» What the exercise asks
Although the records contain pictures, none belong in the copy: restate word for word only the lines from the one with "font-size: 11px ->" through the one with "text: PANTONE ->", both included.

» Information
* * *

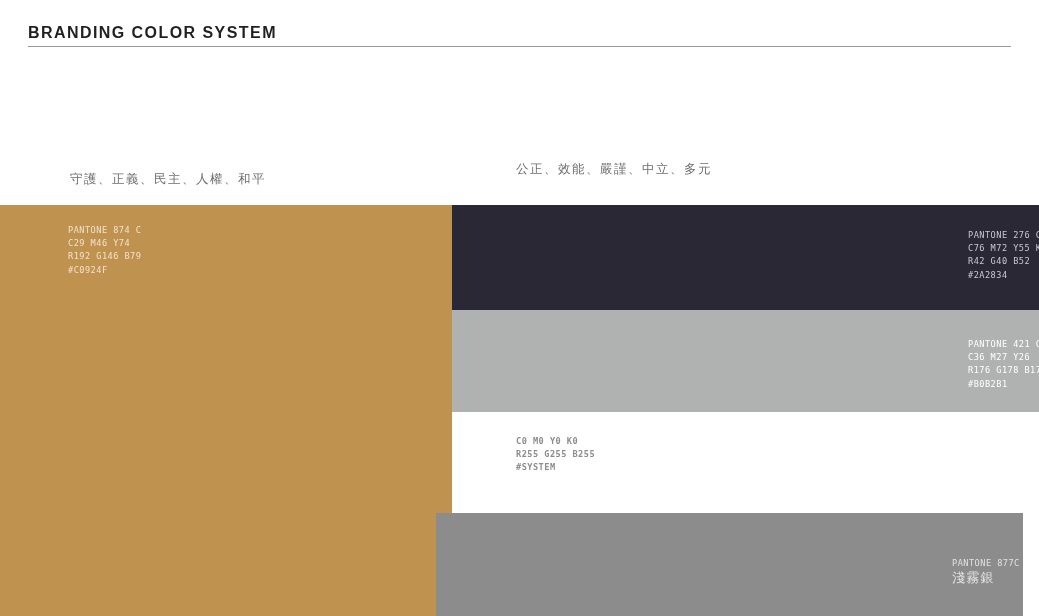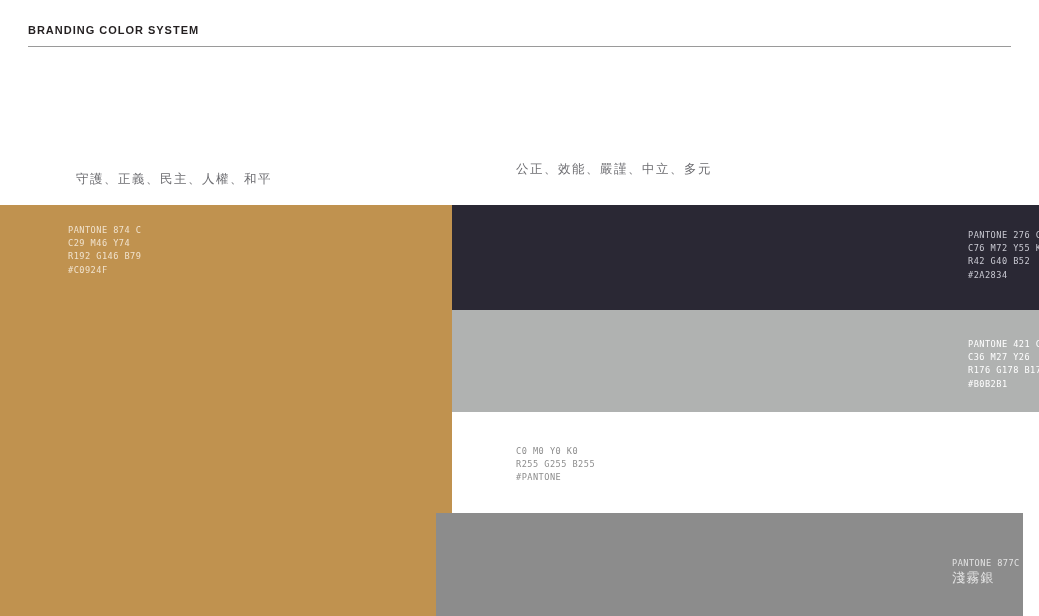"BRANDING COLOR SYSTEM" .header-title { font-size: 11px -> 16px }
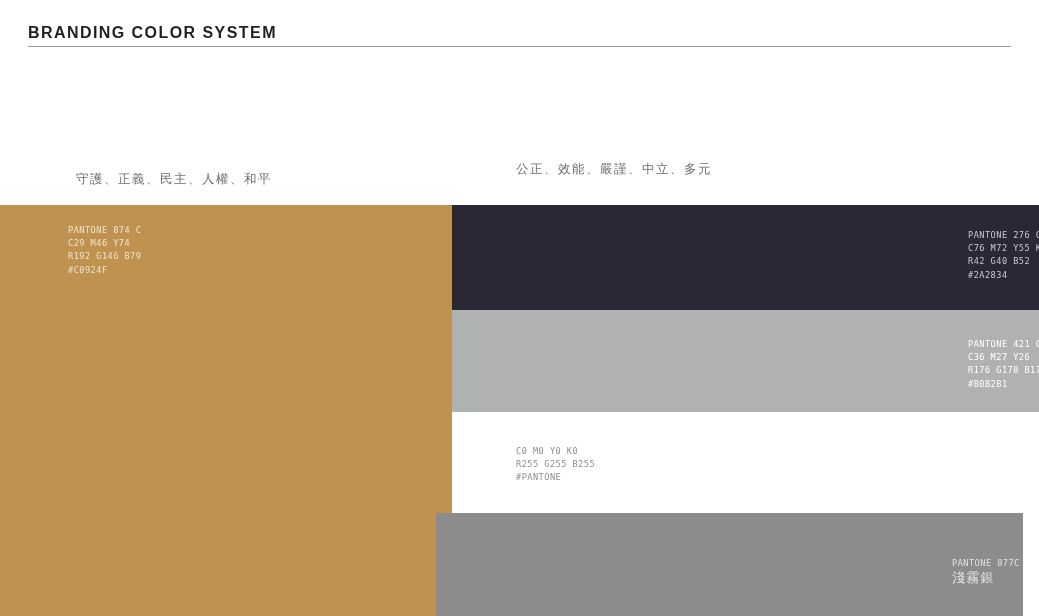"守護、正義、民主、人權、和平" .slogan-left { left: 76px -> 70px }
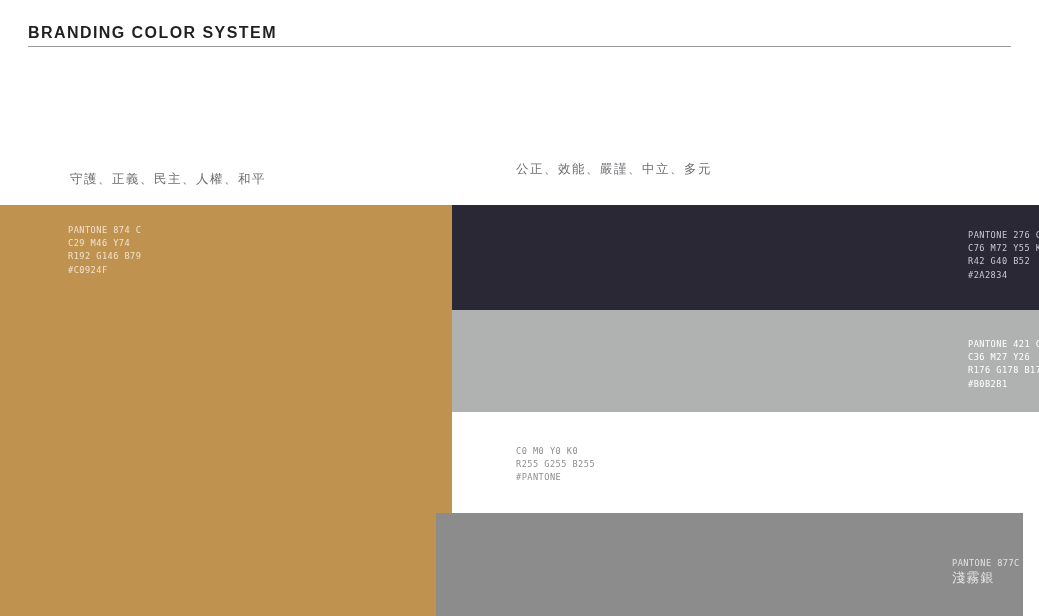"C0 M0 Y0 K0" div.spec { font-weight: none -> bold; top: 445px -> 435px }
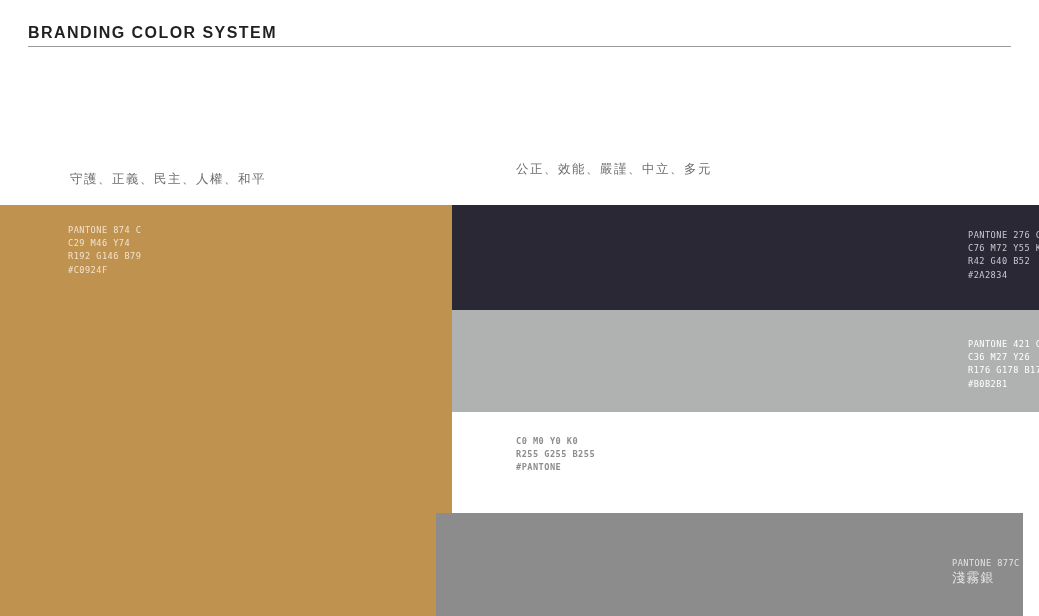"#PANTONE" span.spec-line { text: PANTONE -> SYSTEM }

* * *

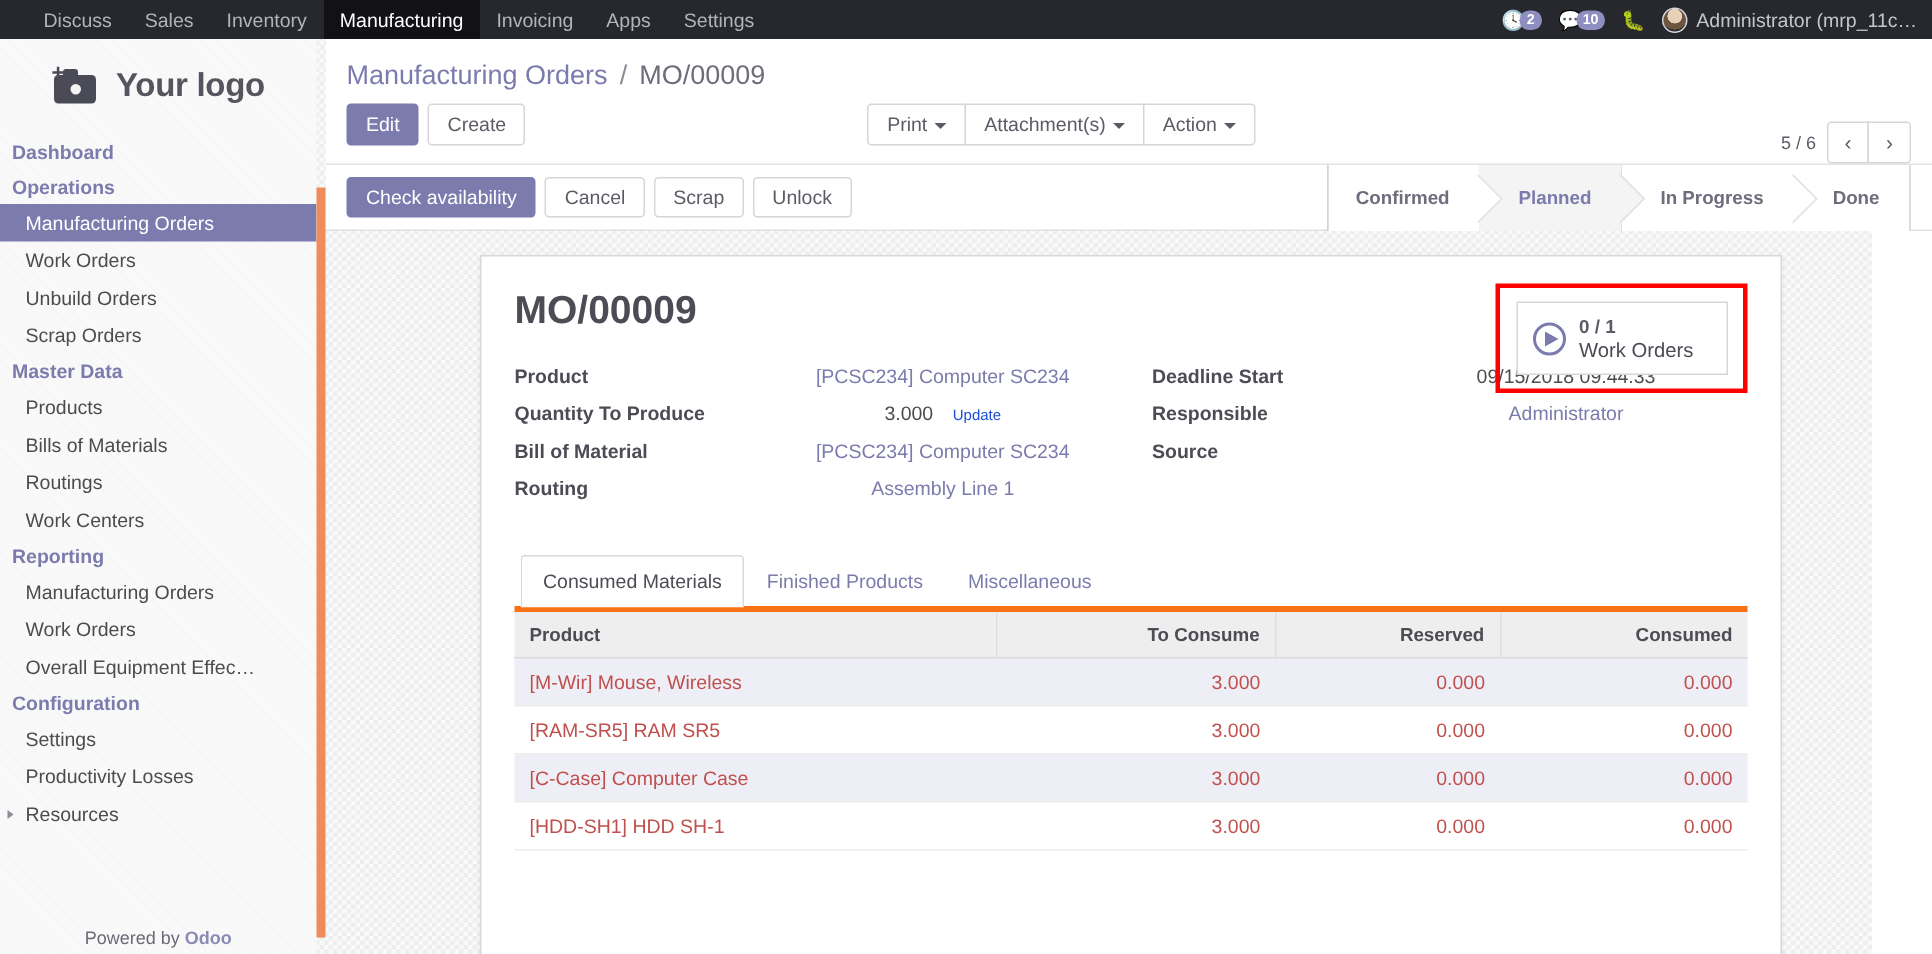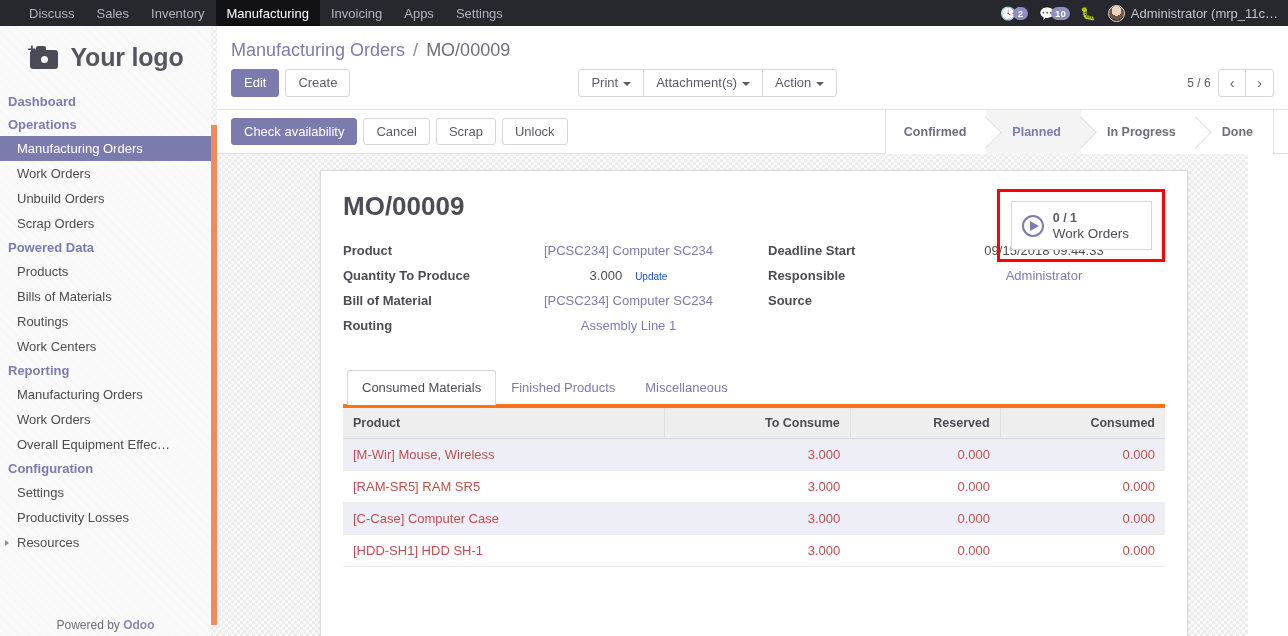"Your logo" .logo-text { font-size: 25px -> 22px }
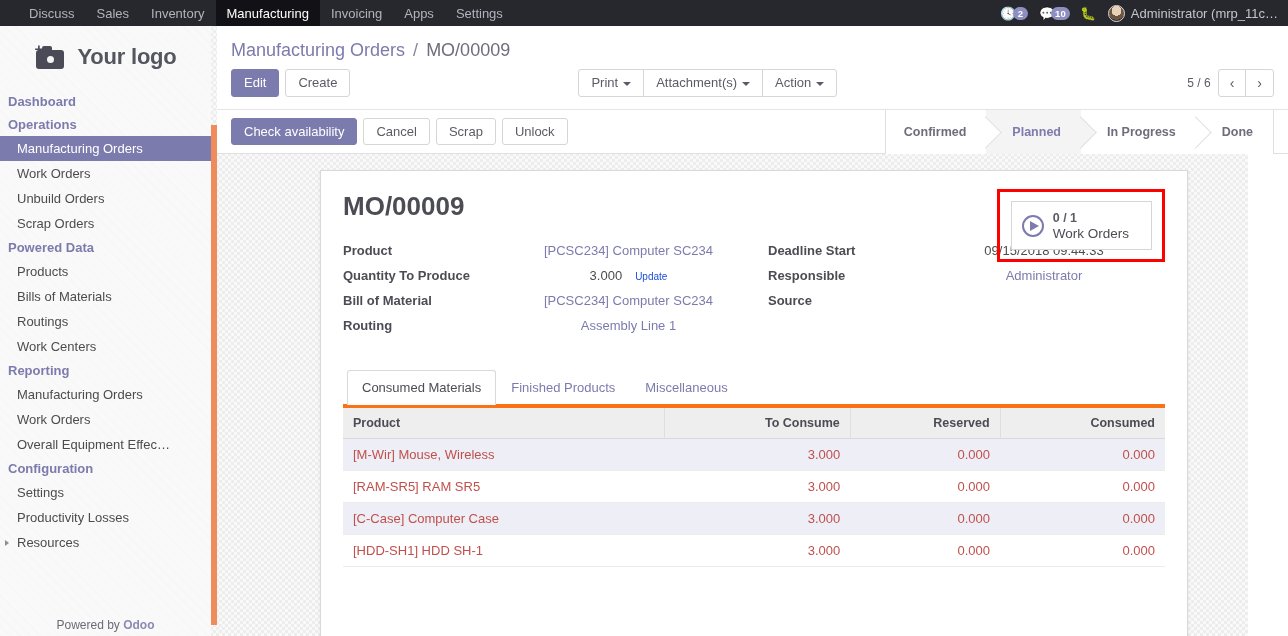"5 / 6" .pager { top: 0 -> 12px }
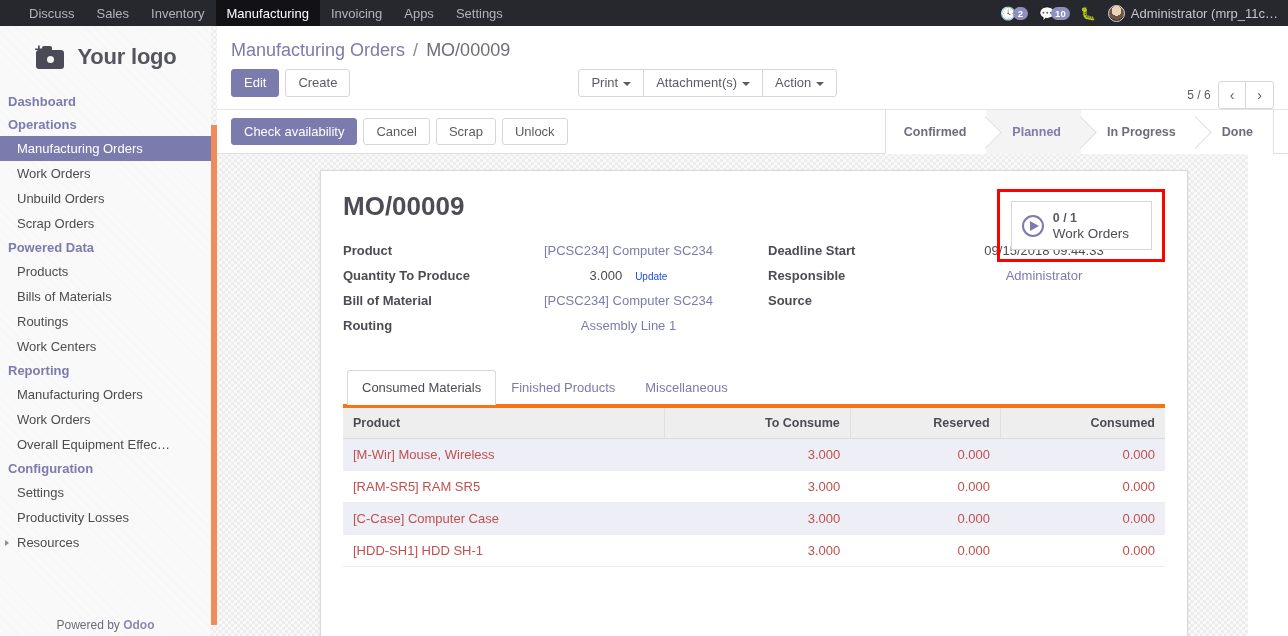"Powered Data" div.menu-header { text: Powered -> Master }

* * *

» Exercise answer
"BRANDING COLOR SYSTEM" .header-title { font-size: 11px -> 16px }
"守護、正義、民主、人權、和平" .slogan-left { left: 76px -> 70px }
"C0 M0 Y0 K0" div.spec { font-weight: none -> bold; top: 445px -> 435px }
"#PANTONE" span.spec-line { text: PANTONE -> SYSTEM }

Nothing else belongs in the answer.